On August 5, 2009, I wrote a post about tattoos as a postmodern emblem of choice.  A reader wrote in to say that she knew of people who regretted theirs.

Sure enough, it’s the same in Southern California, where the Dr Tattoff Inc. removal clinics are doing big business. They’re now seeking an IPO (initial public offering)!  There are currently three Dr Tattoff clinics, and the idea is to expand to five different locations outside of California.

Tattoos are cheap to get — and expensive to remove.  That is, if you can find a place that can do it.

Dr Tattoff’s chief executive, John Keefe, recently told the Los Angeles Times:

Tattoos are becoming more common in the workplace and in society. My suspicion is that along with that, the tattoo regret factor will only grow as people get older … A lot of things go out of fashion over time.

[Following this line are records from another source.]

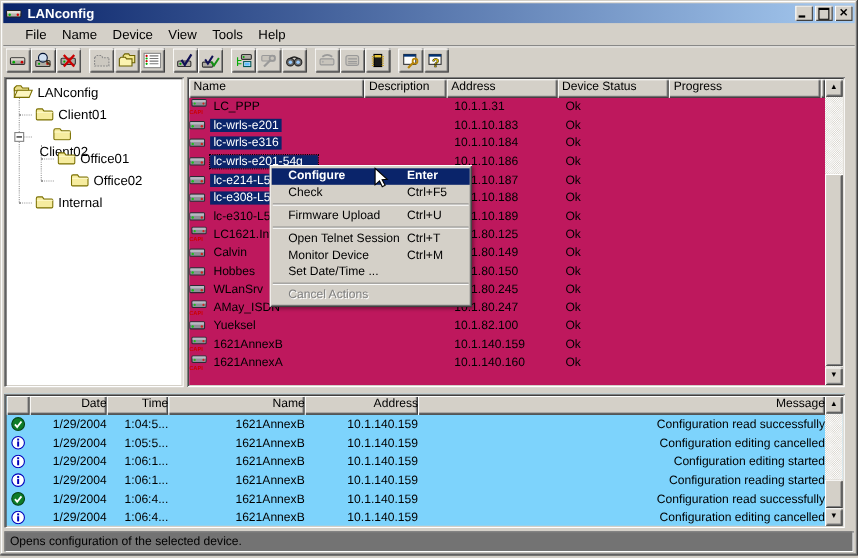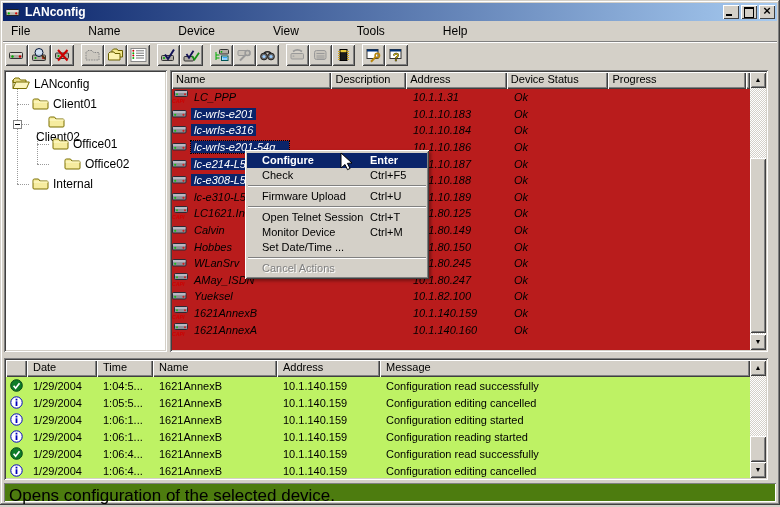--- a/index.html
+++ b/index.html
@@ -22,7 +22,7 @@
   .glyph-close::before { content:"×"; position:absolute; left:0; right:0; top:-2px; text-align:center; font-size:13px; font-weight:bold; }
 
   
-  .menubar { position:absolute; left:3px; top:22px; right:3px; height:19px; display:flex; align-items:flex-start; padding-left:1px;gap:44px; }
+  .menubar { position:absolute; left:3px; top:22px; right:3px; height:19px; display:flex; align-items:flex-start; padding-left:13px; }
   .menu-item { padding:2px 7px 3px 7px; font-size:12px; }
 
   

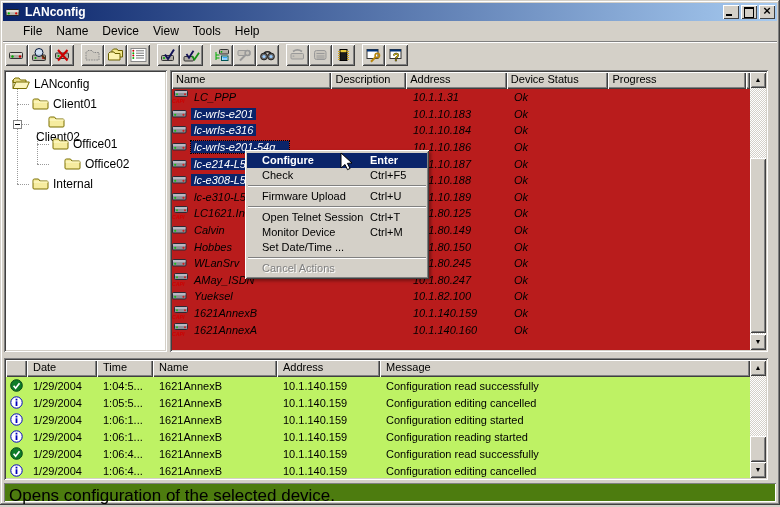--- a/index.html
+++ b/index.html
@@ -52,7 +52,7 @@
   .hcell { background:#d4d0c8; font-size:11px; padding:1px 0 0 4px; height:17px;
     box-shadow: inset 1px 1px 0 #ffffff, inset -1px -1px 0 #404040, inset -2px -2px 0 #808080; }
   .hfill { flex:1; }
-  .list-rows { position:absolute; left:2px; top:19px; right:18px; bottom:2px; overflow:hidden; background:#b91c1c;font-style:italic; }
+  .list-rows { position:absolute; left:2px; top:19px; right:18px; bottom:2px; overflow:hidden; background:#be185d; }
   .lrow { position:relative; height:16.6px; display:flex; align-items:center; }
   .lrow .dicon { width:19px; flex:0 0 19px; display:flex; align-items:center; }
   .lrow .dname { padding:0 3px; white-space:nowrap; }

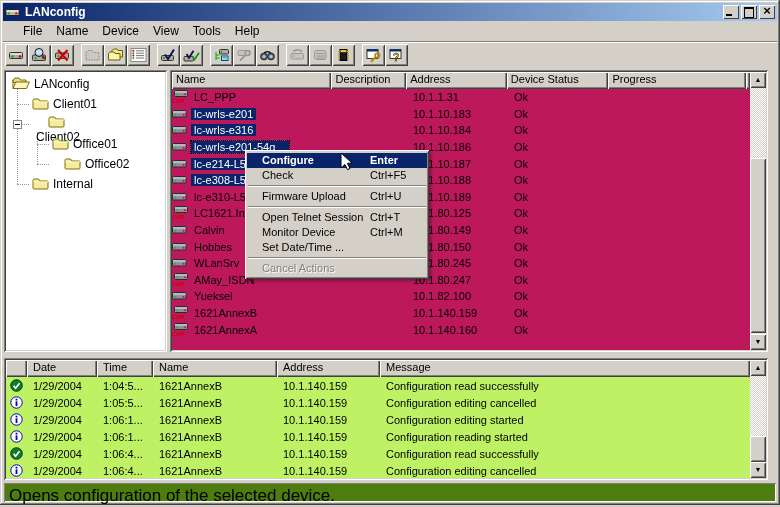--- a/index.html
+++ b/index.html
@@ -76,7 +76,7 @@
     box-shadow: inset 1px 1px 0 #ffffff, inset -1px -1px 0 #404040, inset 2px 2px 0 #d4d0c8, inset -2px -2px 0 #808080; }
 
   
-  .logpanel { position:absolute; left:4px; top:358px; width:764px; height:122px; background:#bef264; }
+  .logpanel { position:absolute; left:4px; top:358px; width:764px; height:122px; background:#7dd3fc;text-align:right; }
   .log-header { position:absolute; left:2px; top:2px; height:17px; right:18px; display:flex; }
   .log-rows { position:absolute; left:2px; top:19px; right:18px; bottom:2px; overflow:hidden; }
   .logrow { height:17px; display:flex; align-items:center; }

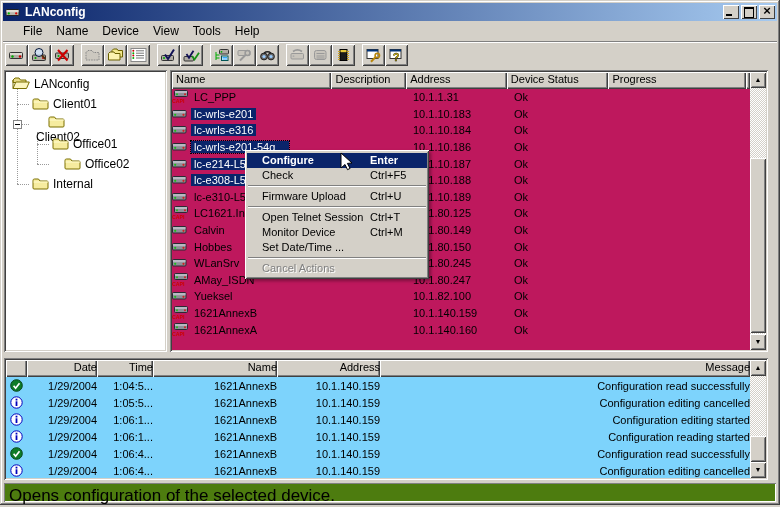--- a/index.html
+++ b/index.html
@@ -85,8 +85,8 @@
   .lc1 { flex:0 0 70px; } .lc2 { flex:0 0 56px; } .lc3 { flex:0 0 124px; } .lc4 { flex:0 0 103px; } .lc5 { flex:1; }
 
   
-  .statusbar { position:absolute; left:4px; top:483px; width:772px; height:19px; background:#4d7c0f;
-    box-shadow: inset 1px 1px 0 #808080, inset -1px -1px 0 #ffffff; padding:3px 0 0 5px; font-size:17px; }
+  .statusbar { position:absolute; left:4px; top:483px; width:772px; height:19px; background:#737373;
+    box-shadow: inset 1px 1px 0 #808080, inset -1px -1px 0 #ffffff; padding:3px 0 0 5px; font-size:11px; }
 
   
   .ctxmenu { position:absolute; left:245px; top:150px; width:184px; background:#d4d0c8; padding:3px 2px; z-index:50;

One of Dr Tattoff’s customers agrees.  Alexis Amore is having tattoos removed from her wrist and under her navel:

‘I got them when I was really young,’ said the petite 30-year-old. ‘I’m a little bit older and a little bit wiser now. And it’s not very classy to have tattoos on your wrists and stomach.’

So, how much would removal cost? The LA Times says it can range from seven to 10 times the cost of the tattoo (emphasis mine):

Most tattoos run about $100, depending on the size of the piece, the colors used and the skill of the tattooer. It usually costs about $750 to $1,500 to remove one, Keefe said, because it requires five to 10 treatments at about $150 a pop.

In Ms Amore’s case, she will require 10 sittings to remove three tattoos.  Each sitting costs $400, so by the time she’s finished, she will have spent $4,000!

But, it’s not just the money involved in removing a tattoo that’s a factor — there’s also the type of dye in the design:

Each color of ink requires a different laser frequency to match the tattoo’s color and essentially burn it off the skin.

Some colors are tougher to zap out than others, and the deeper the ink is in the skin, the more treatments it will take to remove. Black ink is the easiest to erase, and yellow is the toughest …

Meanwhile, here in the UK, Tattoo Removal Herts (‘Hertfordshire’) offers what they claim is a more effective, less expensive alternative to laser: extraction cream delivered by precision injection machine.  A trained tattoo or makeup artist administers the treatment.  The cream draws the ink pigments to the skin’s surface.  A scab forms.  Once the skin heals, it is said to be restored to its natural state.  You can see photos here.  

Tattoo Removal Herts claims that the cream method is superior to laser because it is less painful, less likely to scar, effective on all pigments and requires fewer treatments.  The company says that, with their method, many tattoos can be removed in four treatments, with a healing period of six weeks between treatments. The ingredients in the cream are common to cosmetic products: zinc oxide, magnesium oxide, calcium oxide, n-propanol and benzoic acid.  You can read more about it here.     

So, if you know of someone who wants a tattoo, especially if they’re young, please ask them to think carefully beforehand.  If they’re female, they might meet Prince Charming or Mr Right someday and want to get rid of the thing.  If they’re male, ask them to give some thought to their future career prospects!   

If it’s your child or a younger sibling, why not schedule a brief consultation at your nearest tattoo removal clinic?  Ask the child or sibling to bring a picture of the tattoo they would like to have done, then the nurse can tell them how many removal sessions it would take, what kind of pain or scabs they will have (if any) and how much it would cost.  Afterward, ask said child or sibling if they have the money in their savings to cover the cost of the procedure.  No removal money, no tat.  Simple as that. 

They’ll cry now and thank you later!

Like Mom always said, ‘Act in haste, repent at leisure’.